======== Material for the task ========

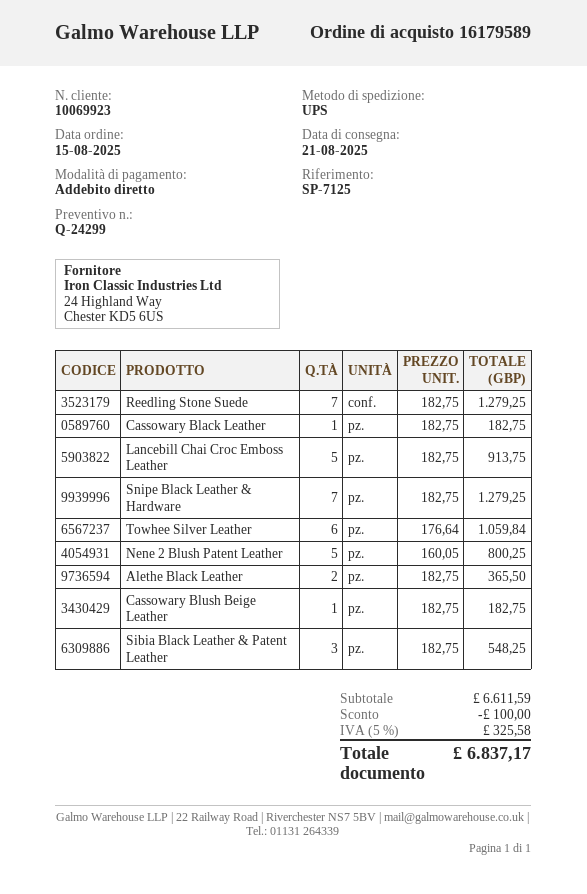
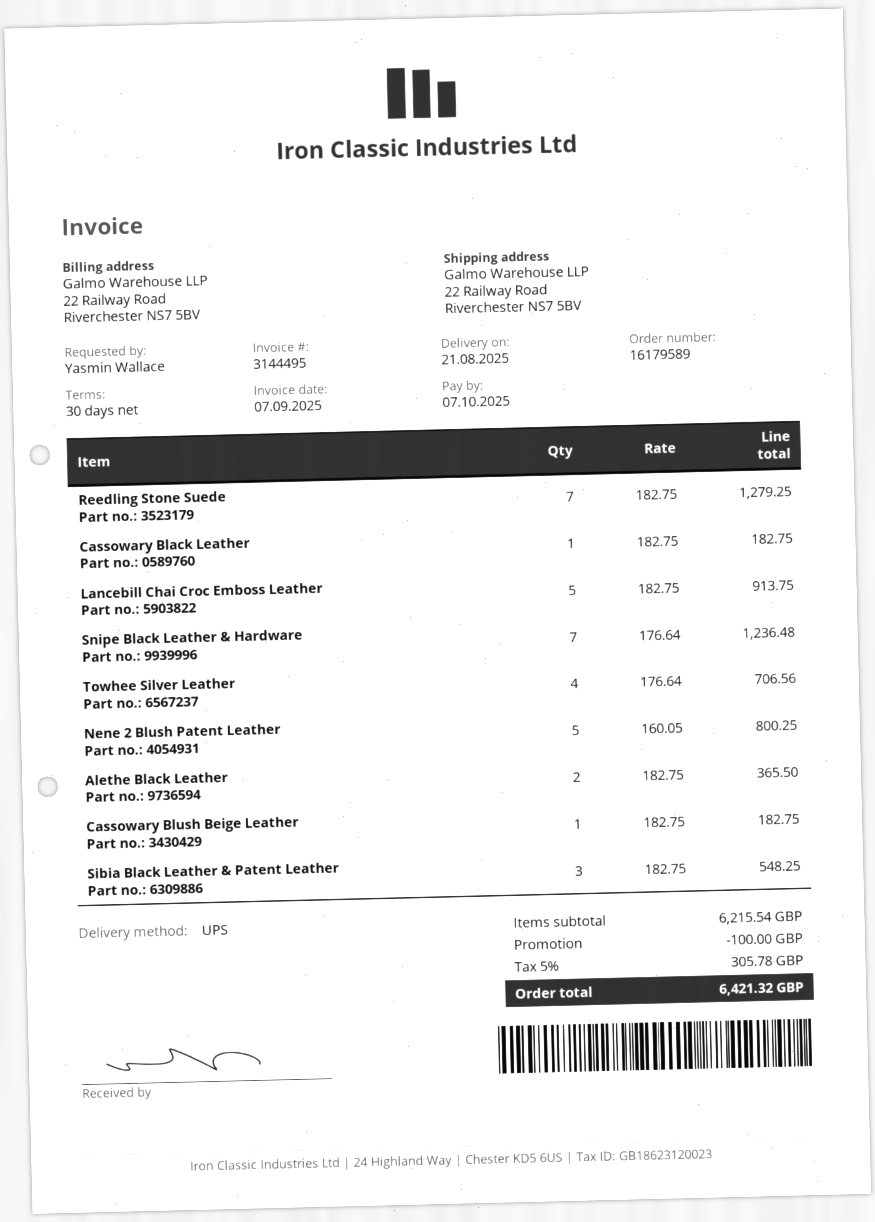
Snipe Black Leather & Hardware: 7 x 182.75 = 1279.25 -> 7 x 176.64 = 1236.48
Towhee Silver Leather: 6 x 176.64 = 1059.84 -> 4 x 176.64 = 706.56
subtotal: 6611.59 -> 6215.54
tax: 5% = 325.58 -> 5% = 305.78
total: 6837.17 -> 6421.32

========

- [Assignment]
Which lines of the records contain "Leather"? Show each of them.

- [Answer to this exercise]
Snipe Black Leather & Hardware: 7 x 182.75 = 1279.25 -> 7 x 176.64 = 1236.48
Towhee Silver Leather: 6 x 176.64 = 1059.84 -> 4 x 176.64 = 706.56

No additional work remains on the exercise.